Presseinformation 1/2009

Aus der Ablage in den Reißwolf
Bei der Durchforstung überfüllter Aktenschränke Fristen beachten

Der Bund der Steuerzahler Baden-Württemberg weist darauf hin, dass ab dem 1. Januar 2009 ein großer Teil der aufbewahrten Geschäftsunterlagen dem Reißwolf zugeführt werden kann.
Bücher, Aufzeichnungen, Inventare, Jahresabschlüsse, Lageberichte, die Eröffnungsbilanz sowie die zu ihrem Verständnis erforderlichen Arbeitsanweisungen und sonstigen Organisationsunterlagen müssen 10 Jahre aufbewahrt werden. Damit können im Jahr 2009 die entsprechenden Unterlagen aus dem Jahr 1998 und früher vernichtet werden.
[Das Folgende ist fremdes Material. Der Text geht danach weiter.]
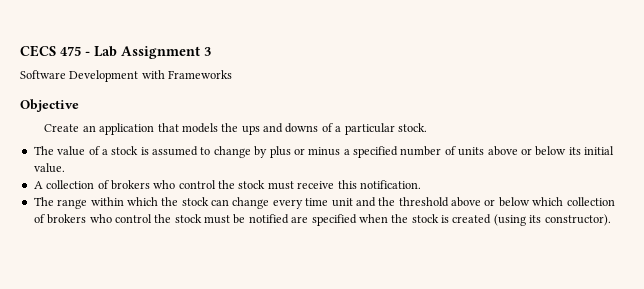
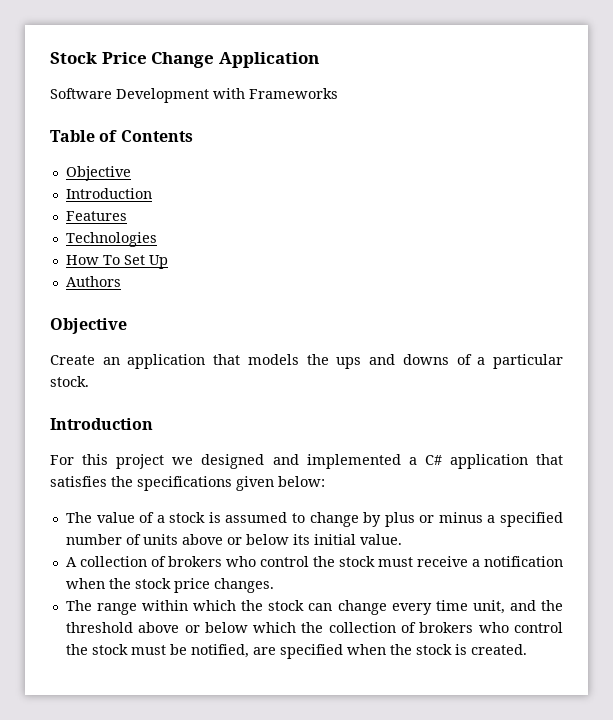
- CECS 475 - Lab Assignment 3
+ Stock Price Change Application
  Software Development with Frameworks
+ Table of Contents
+ Objective
+ Introduction
+ Features
+ Technologies
+ How To Set Up
+ Authors
  Create an application that models the ups and downs of a particular stock.
+ Introduction
+ For this project we designed and implemented a C# application that satisfies the specifications given below:
- A collection of brokers who control the stock must receive this notification.
+ A collection of brokers who control the stock must receive a notification when the stock price changes.
- The range within which the stock can change every time unit and the threshold above or below which collection of brokers who control the stock must be notified are specified when the stock is created (using its constructor).
+ The range within which the stock can change every time unit, and the threshold above or below which the collection of brokers who control the stock must be notified, are specified when the stock is created.

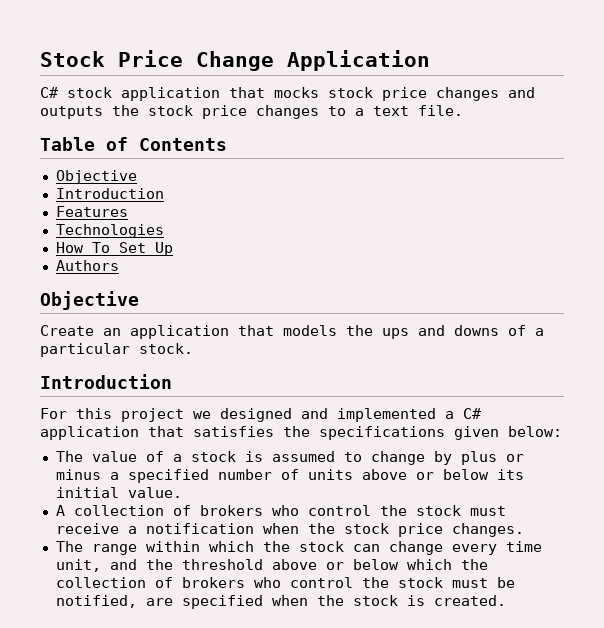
- Software Development with Frameworks
+ C# stock application that mocks stock price changes and outputs the stock price changes to a text file.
Empfangene Handels- und Geschäftsbriefe, Wiedergaben der abgesandten Handels- und Geschäftsbriefe und sonstige Unterlagen, soweit sie für die Besteuerung von Bedeutung sind, müssen 6 Jahre aufbewahrt werden. Somit können im Jahr 2009 die entsprechenden Unterlagen aus dem Jahr 2002 und früher vernichtet werden.

Zu beachten ist allerdings, dass nach Ablauf der genannten Fristen Unterlagen dann noch aufbewahrt werden müssen, wenn sie für eine begonnene Außenprüfung, für eine vorläufige Steuerfestsetzung, für anhängige steuerstraf- oder bußgeldrechtliche Ermittlungen, für ein schwebendes oder aufgrund einer Außenprüfung zu erwartendes Rechtsbehelfsverfahren oder zu Begründung von Anträgen an das Finanzamt von Bedeutung sind.